AWS Big Data Blog

Simplify data access for your enterprise using Amazon SageMaker Lakehouse

Organizations are increasingly using data to make decisions and drive innovation. However, building data-driven applications can be challenging. It often requires multiple teams working together and integrating various data sources, tools, and services. For example, creating a targeted marketing app involves data engineers, data scientists, and business analysts using different systems and tools. This complexity leads to several issues: it takes time to learn multiple systems, it’s difficult to manage data and code across different services, and controlling access for users across various systems is complicated. Currently, organizations often create custom solutions to connect these systems, but they want a more unified approach that them to choose the best tools while providing a streamlined experience for their data teams. The use of separate data warehouses and lakes has created data silos, leading to problems such as lack of interoperability, duplicate governance efforts, complex architectures, and slower time to value.

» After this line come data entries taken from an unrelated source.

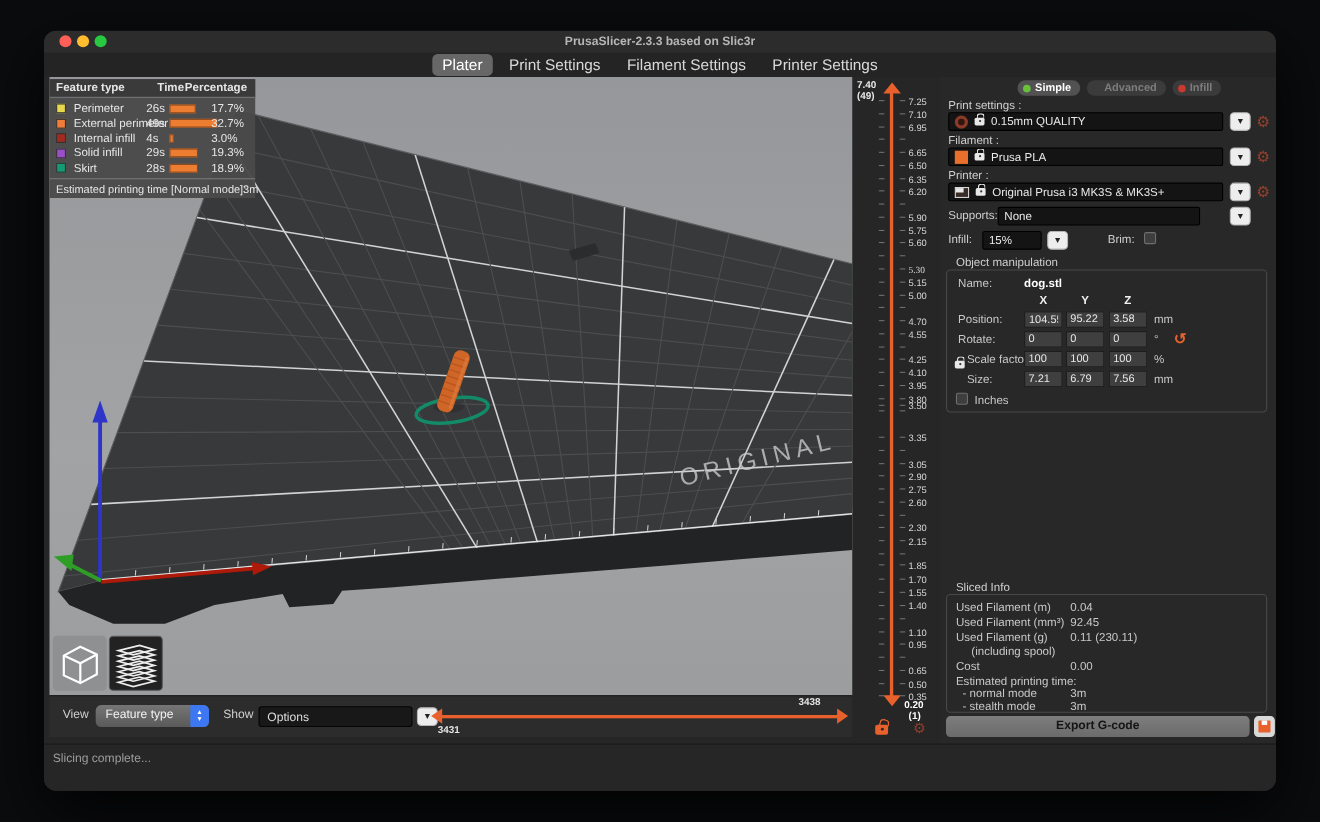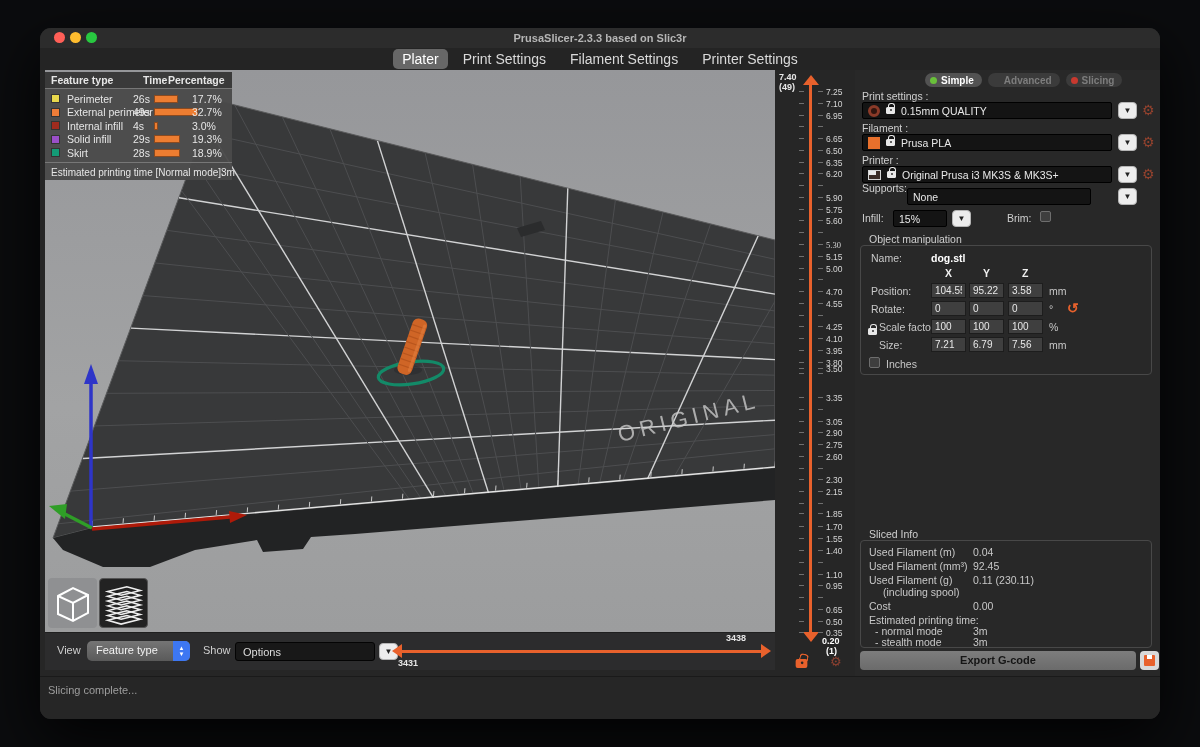--- a/index.html
+++ b/index.html
@@ -558,21 +558,21 @@
         <span class="pill on">
             <span class="dot" style="background:#69c03a"></span>
             <span>Simple</span>
           </span>
         <span class="pill">
             <span class="dot" style="background:#d9a padding0"></span>
             <span>Advanced</span>
           </span>
         <span class="pill">
             <span class="dot" style="background:#c8392f"></span>
-            <span>Slicing</span>
+            <span>Infill</span>
           </span>
       </div>
 
       <span class="plabel" style="top:20px">Print settings :</span>
       <div class="combo" style="top:32px">
         <span class="ic-print"></span>
         <span class="lock"></span>
         <span>0.15mm QUALITY</span>
       </div>
       <div class="vbtn combo-v" style="top:32px;position:absolute">▼</div>
@@ -589,21 +589,21 @@
 
       <span class="plabel" style="top:84px">Printer :</span>
       <div class="combo" style="top:96px">
         <span class="ic-printer"></span>
         <span class="lock"></span>
         <span>Original Prusa i3 MK3S &amp; MK3S+</span>
       </div>
       <div class="vbtn combo-v" style="top:96px;position:absolute">▼</div>
       <span class="combo-gear" style="top:96px">⚙</span>
 
-      <span class="plabel" style="top:112px">Supports:</span>
+      <span class="plabel" style="top:120px">Supports:</span>
       <div class="combo" style="top:118px;left:52px;width:184px">
         <span>None</span>
       </div>
       <div class="vbtn combo-v" style="top:118px;position:absolute">▼</div>
 
       <span class="plabel" style="top:142px">Infill:</span>
       <div class="combo" style="top:140px;left:38px;width:54px">
         <span>15%</span>
       </div>
       <div class="vbtn" style="top:140px;left:97px;position:absolute">▼</div>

You can use Amazon SageMaker Lakehouse to achieve unified access to data in both data warehouses and data lakes. Through SageMaker Lakehouse, you can use preferred analytics, machine learning, and business intelligence engines through an open, Apache Iceberg REST API to help ensure secure access to data with consistent, fine-grained access controls.

Solution overview

Let’s consider Example Retail Corp, which is facing increasing customer churn. Its management wants to implement a data-driven approach to identify at-risk customers and develop targeted retention strategies. However, the customer data is scattered across different systems and services, making it challenging to perform comprehensive analyses. Today, Example Retail Corp manages sales data in its data warehouse and customer data in Apache Iceberg tables in Amazon Simple Storage Service (Amazon S3). It uses Amazon EMR Serverless for data processing and machine learning. For governance, it uses AWS Glue Data Catalog as the central technical catalog and AWS Lake Formation as the permission store for enforcing fine-grained access controls. Its main objective is to implement a unified data management system that now combines data from varied sources, enables secure access across enterprise, and allow disparate teams to use preferred tools to predict, analyze, and consume customer churn information.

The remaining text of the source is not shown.